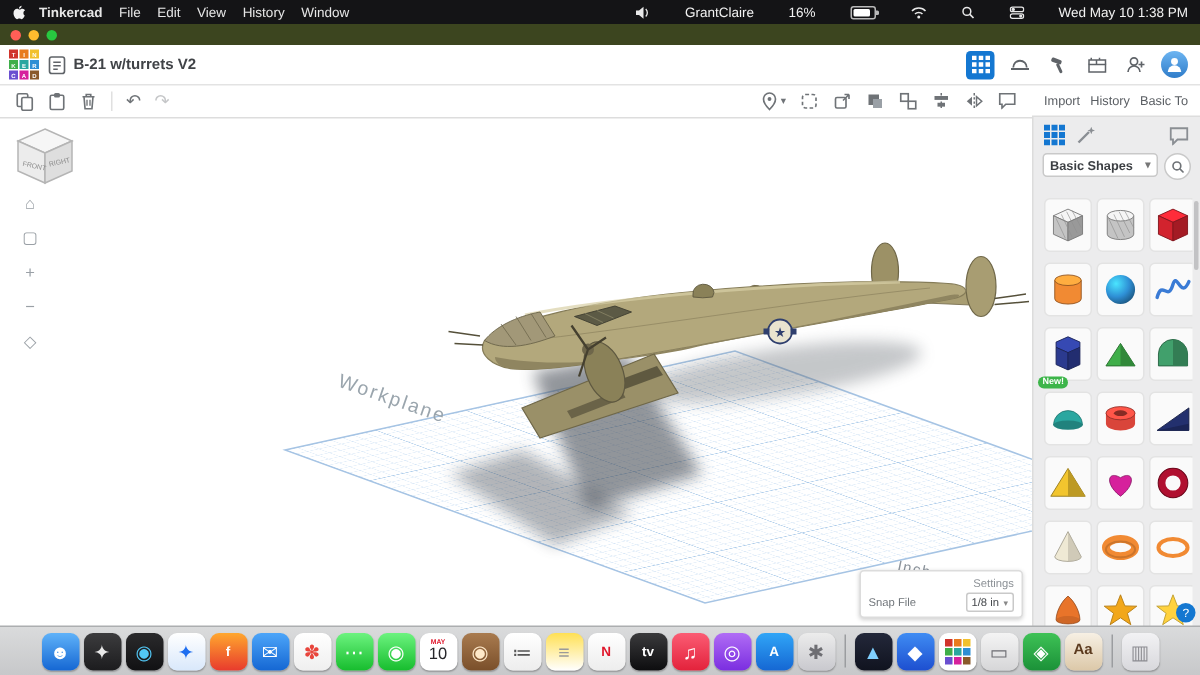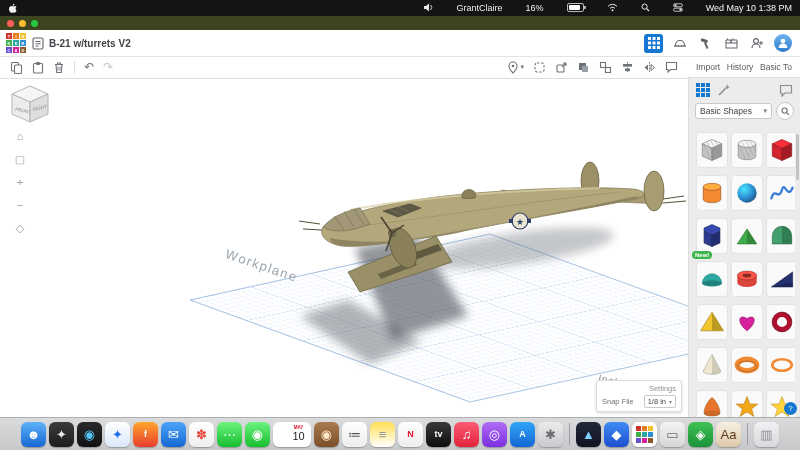"Tinkercad" span.menu-items { html: none -> <span> <span>Tinkercad</span> <span>File</span> <span>Edit</span> <span>View</span> <span>History</span> <span>Window</span> </span> }
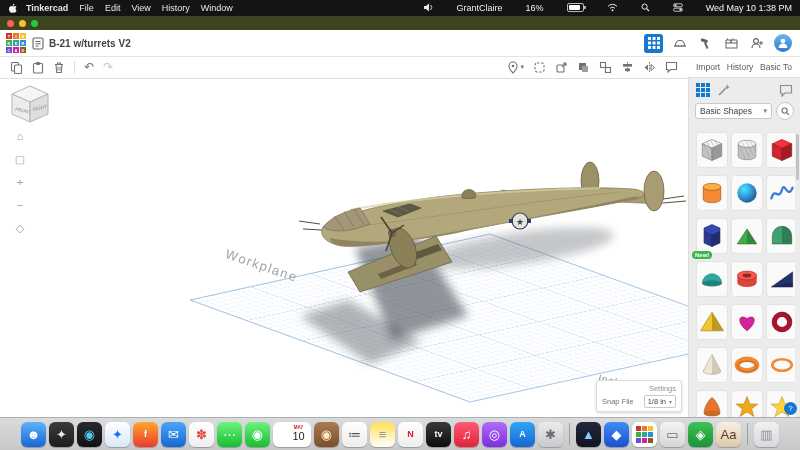"GrantClaire" .menubar-right { align-items: flex-start -> center }
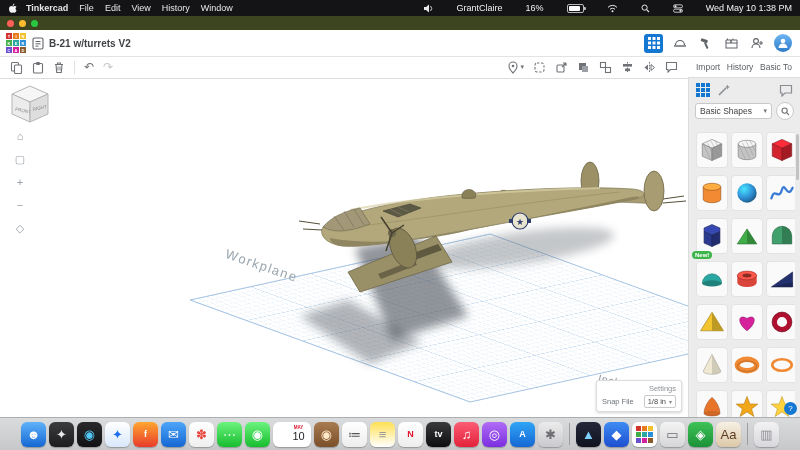"Basic Shapes" .panel-select-row { align-items: center -> flex-start; font-weight: none -> bold }
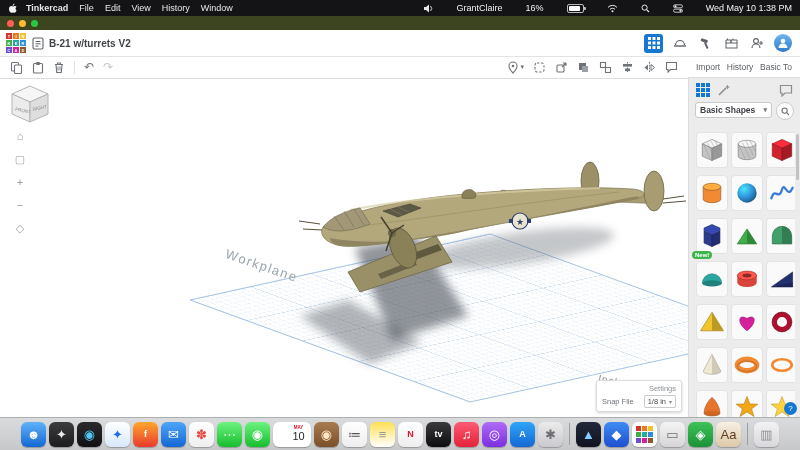"Settings" .settings-card { width: 86px -> 109px }
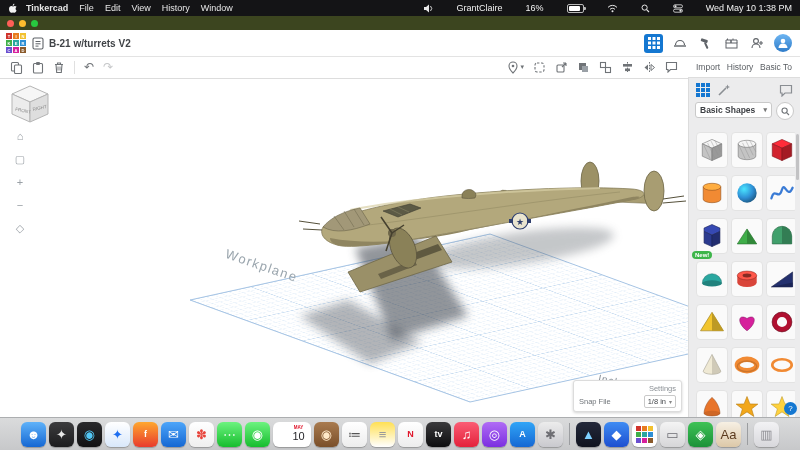"10" div.dock-icon { padding-left: 13px -> none }
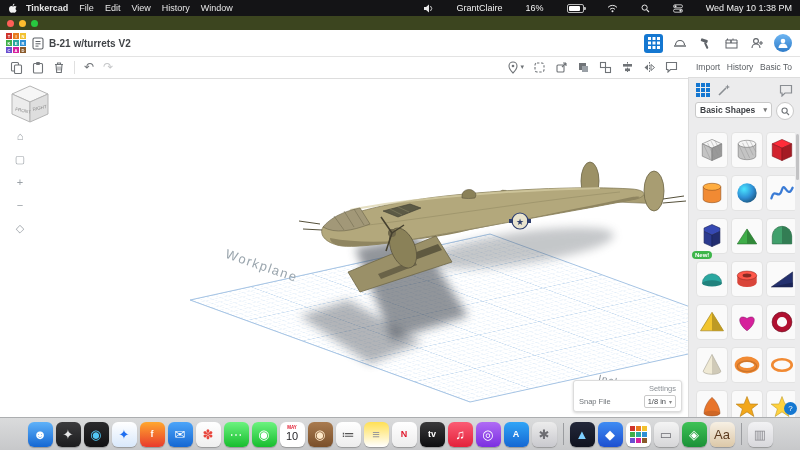"Aa" span { font-size: 13px -> 10px; font-weight: normal -> bold }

########################################

Exercise — Take the lines of the material above from the first through the one containing "align-items: flex-start ->", both included, and print them exactly without the pictures.

Answer space —
"Tinkercad" span.menu-items { html: none -> <span> <span>Tinkercad</span> <span>File</span> <span>Edit</span> <span>View</span> <span>History</span> <span>Window</span> </span> }
"GrantClaire" .menubar-right { align-items: flex-start -> center }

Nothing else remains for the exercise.